🤖 AI Summary
This work addresses the lack of high-probability regret bounds for Gaussian Process Thompson Sampling (GP-TS) in Bayesian optimization and the unclear dependence of the failure probability δ on the time horizon T. Under the assumption that the objective function is a sample path from a Gaussian process, the paper establishes the first polynomial-in-δ lower bound on the regret of GP-TS and derives an improved upper bound on cumulative regret. By relaxing conditions used in GP-UCB analyses and introducing refined probabilistic arguments alongside auxiliary lemmas, the authors provide several rigorous theoretical guarantees, including bounds on second moments and a relaxed expected regret bound.

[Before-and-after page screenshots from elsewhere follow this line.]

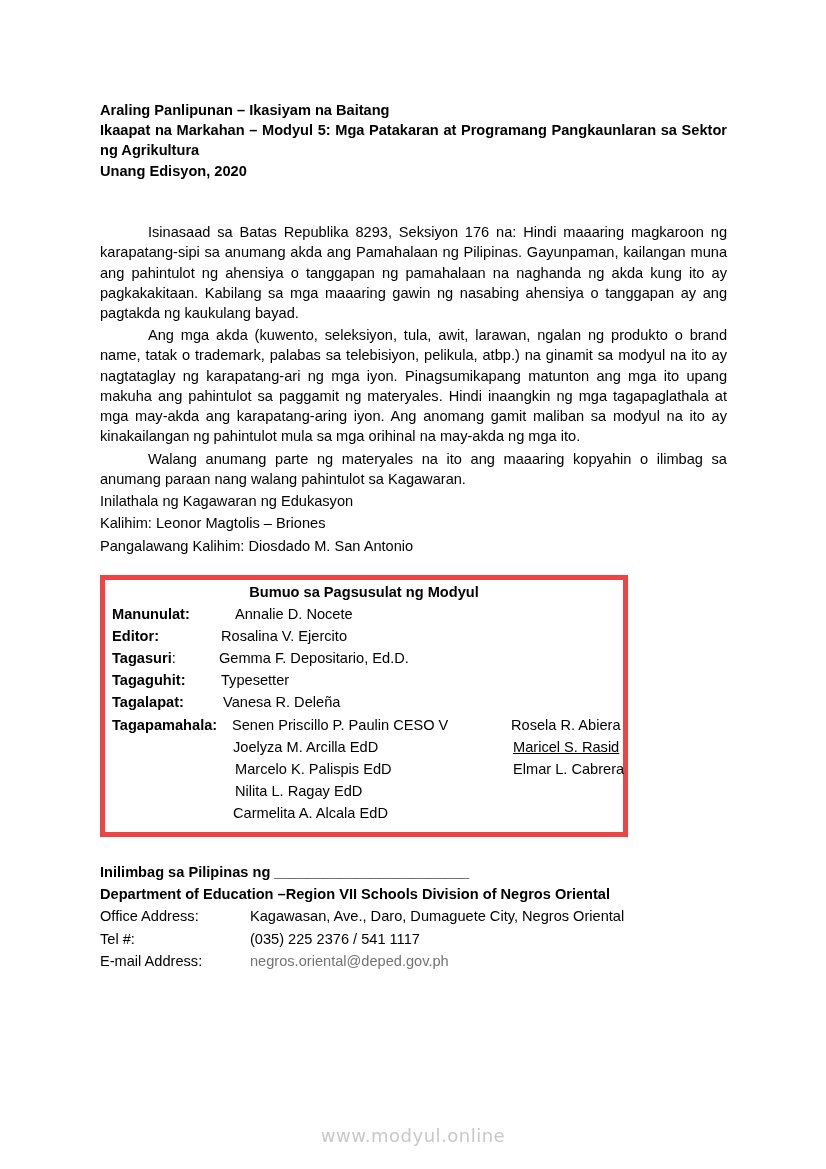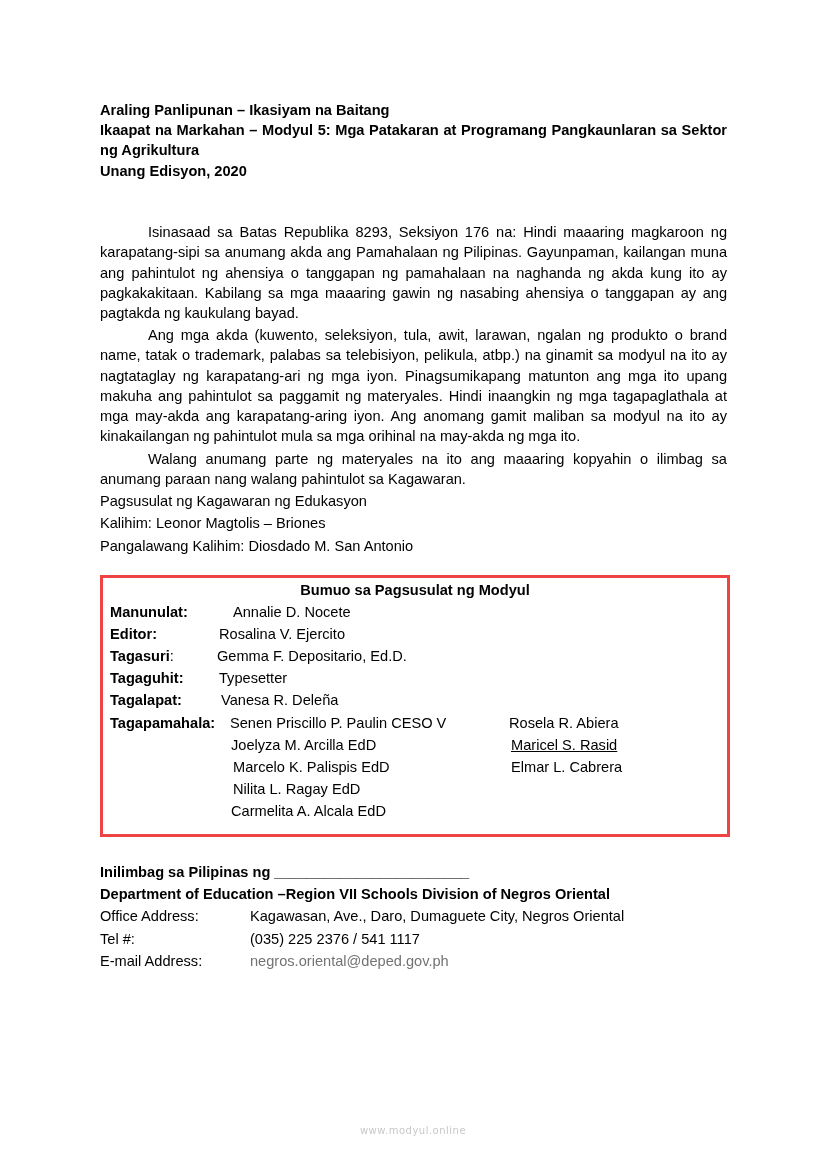"Pagsusulat ng Kagawaran ng Edukasyon" div.plain-line { text: Pagsusulat -> Inilathala }
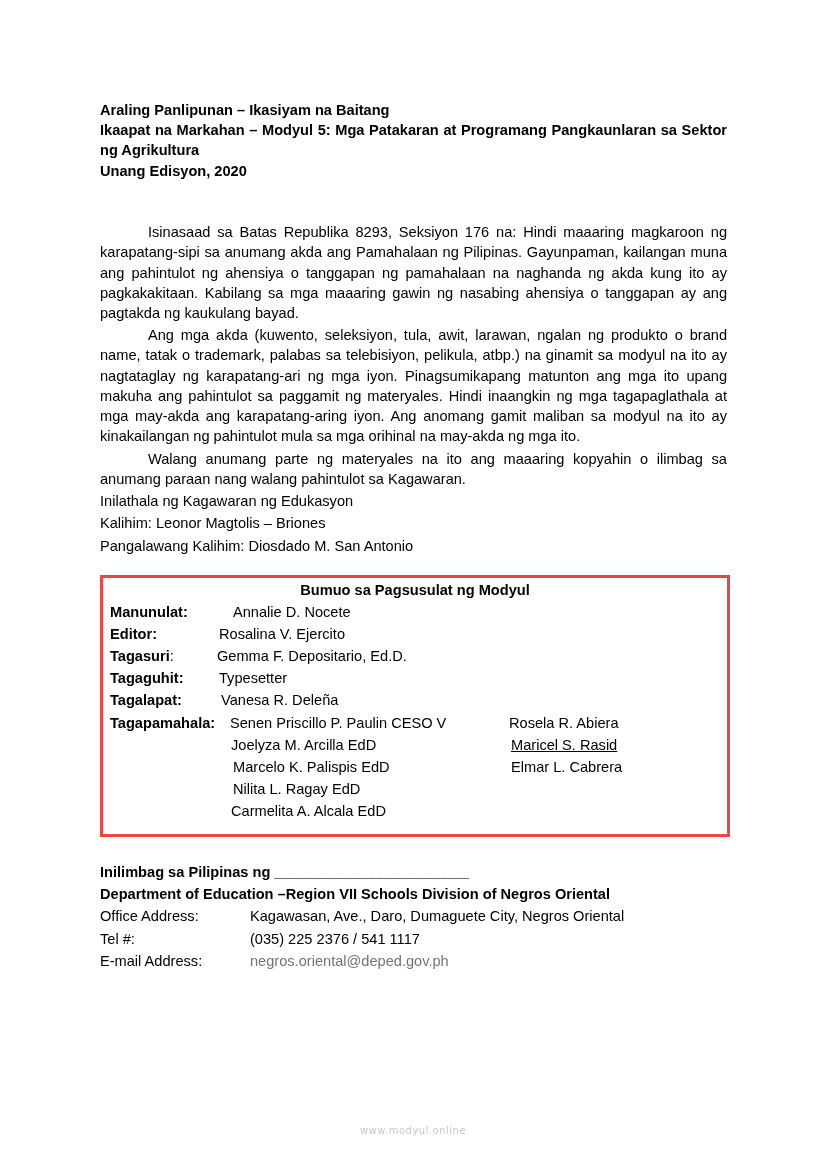"Bumuo sa Pagsusulat ng Modyul" .credits-box { border: 3px solid #ef4444 -> 5px solid #ef4444; width: 630px -> 528px }
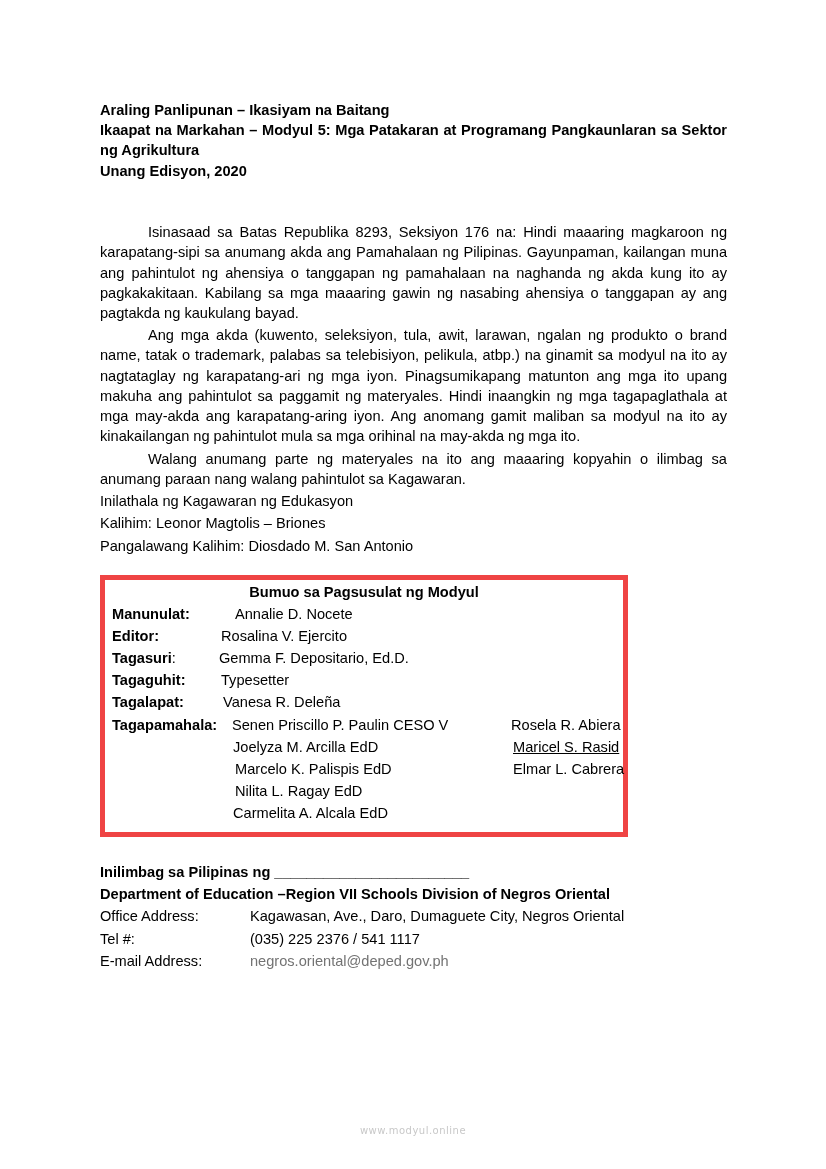"www.modyul.online" .watermark { font-size: 10px -> 18px }
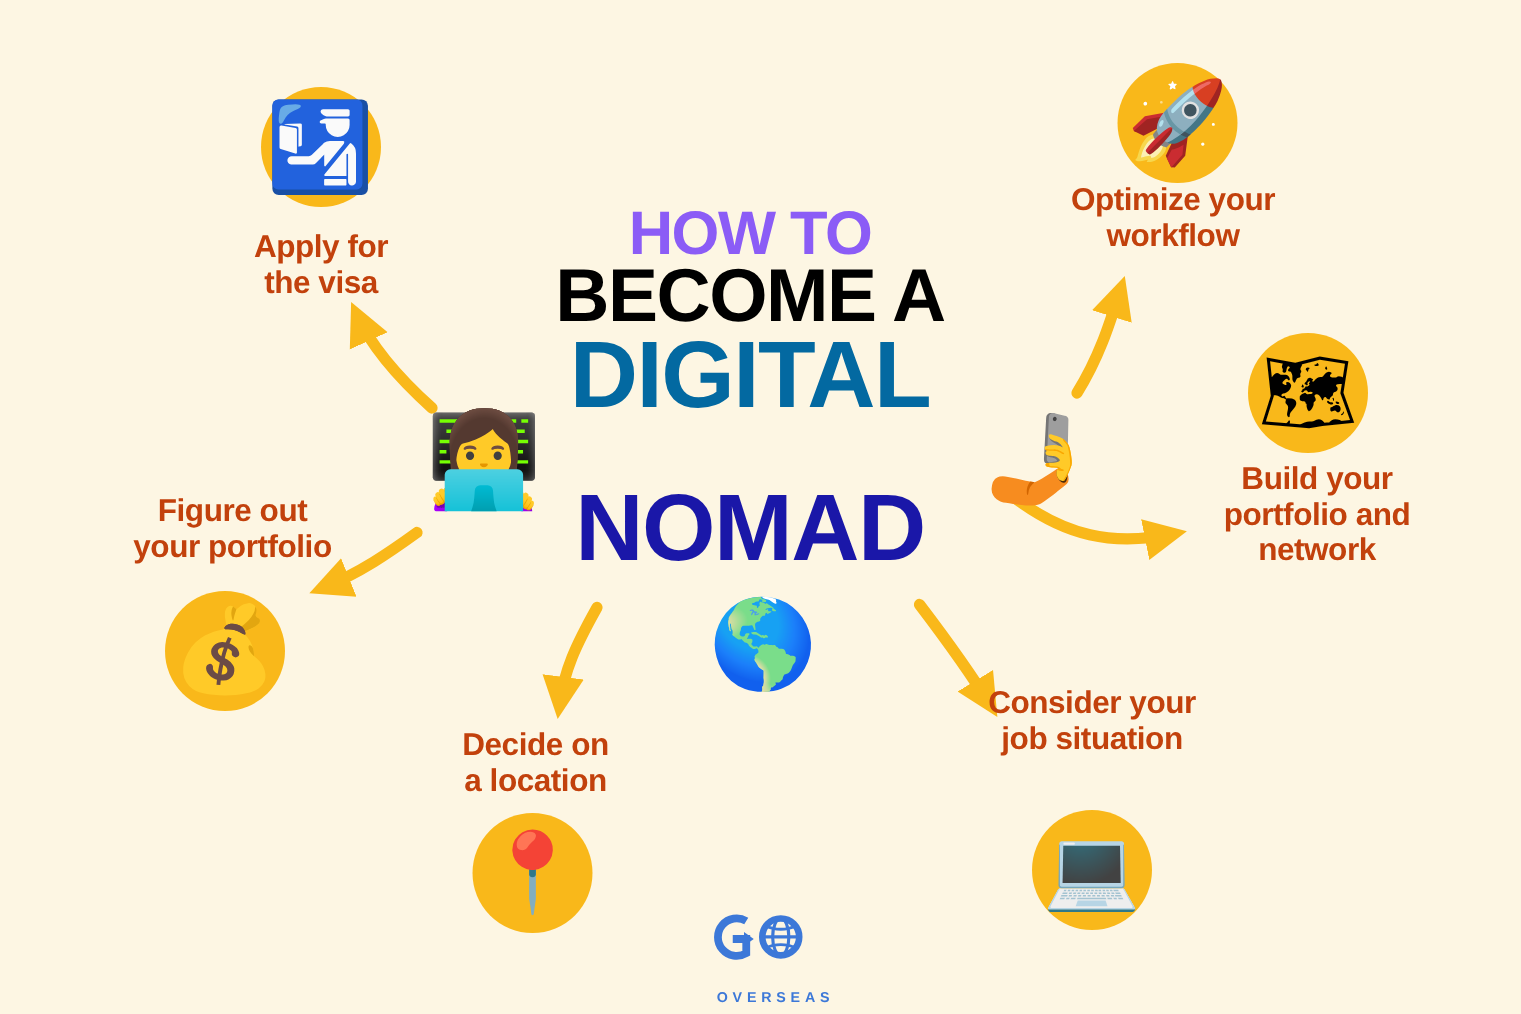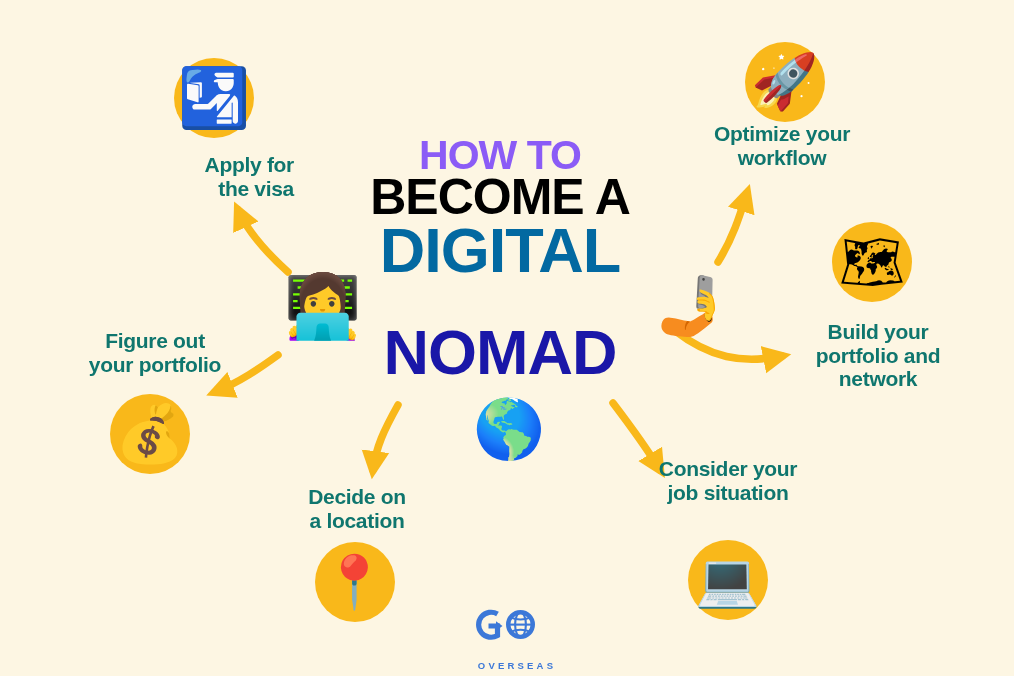"Optimize your" .step-label { color: #0f766e -> #c2410c }
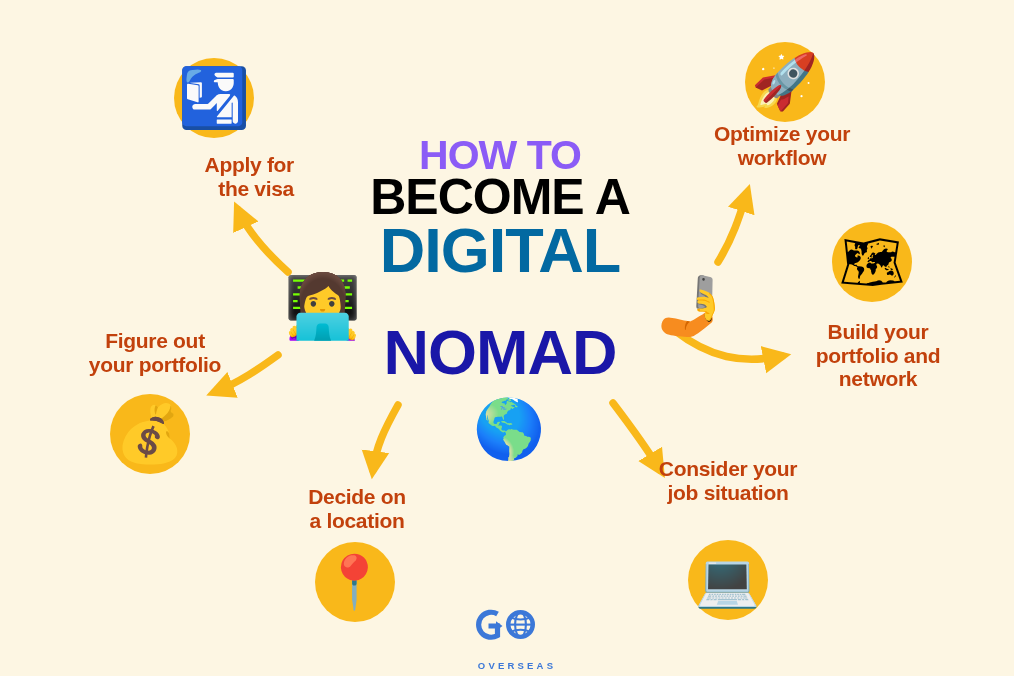"Apply for" div.step-label { text-align: right -> none }
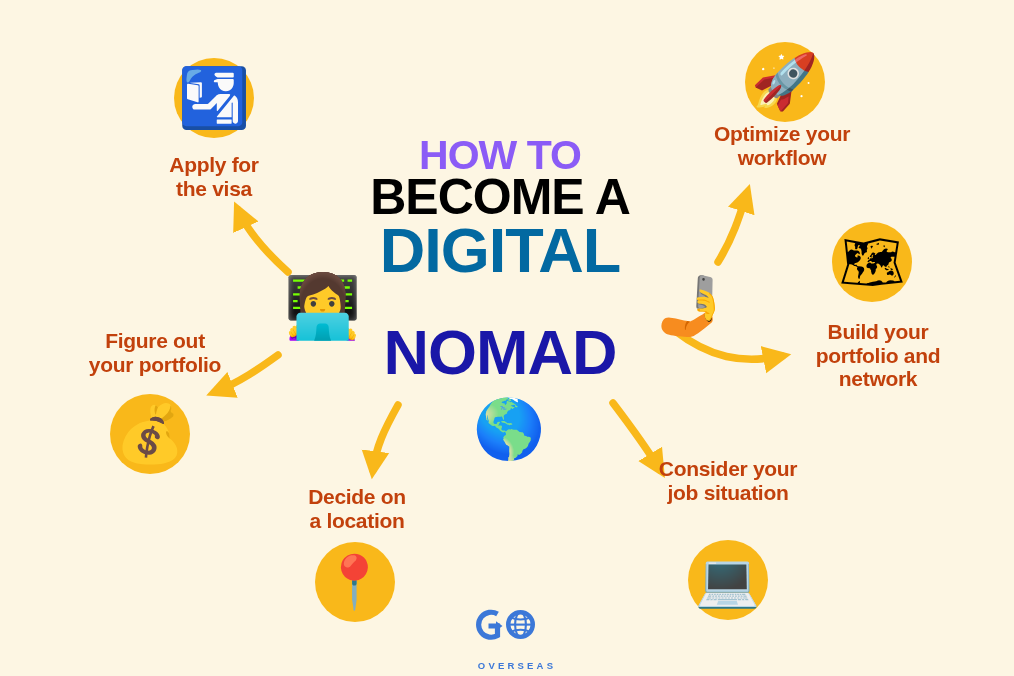"Build your" div.step-label { top: 320px -> 308px }
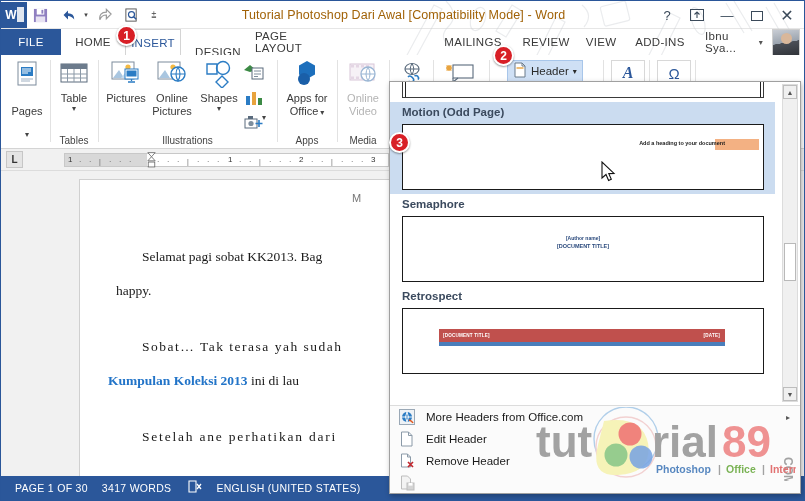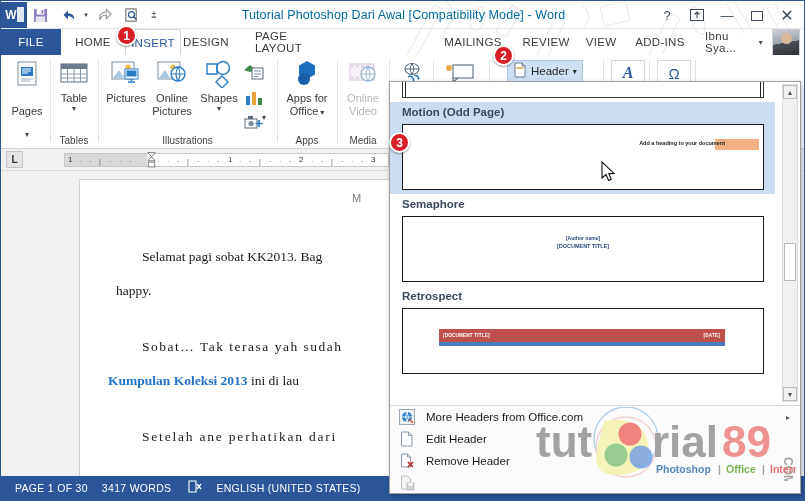"Tutorial Photoshop Dari Awal" .title-text { color: #0369a1 -> #a16207 }
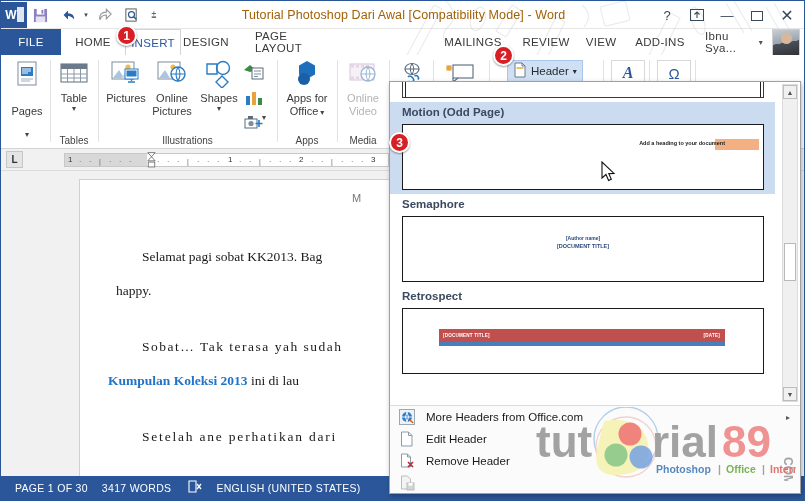"DESIGN" div.tab { left: 176px -> 188px; margin-top: none -> 10px }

The results demonstrate that GP-TS exhibits superior dependence on both δ and T compared to prior analyses, thereby filling a critical theoretical gap and offering new foundations for Bayesian optimization.
📝 Abstract
We study a widely used Bayesian optimization method, Gaussian process Thompson sampling (GP-TS), under the assumption that the objective function is a sample path from a GP. Compared with the GP upper confidence bound (GP-UCB) with established high-probability and expected regret bounds, most analyses of GP-TS have been limited to expected regret. Moreover, whether the recent analyses of GP-UCB for the lenient regret and the improved cumulative regret upper bound can be applied to GP-TS remains unclear. To fill these gaps, this paper shows several regret bounds: (i) a regret lower bound for GP-TS, which implies that GP-TS suffers from a polynomial dependence on $1/δ$ with probability $δ$, (ii) an upper bound of the second moment of cumulative regret, which directly suggests an improved regret upper bound on $δ$, (iii) expected lenient regret upper bounds, and (iv) an improved cumulative regret upper bound on the time horizon $T$. Along the way, we provide several useful lemmas, including a relaxation of the necessary condition from recent analysis to obtain improved regret upper bounds on $T$.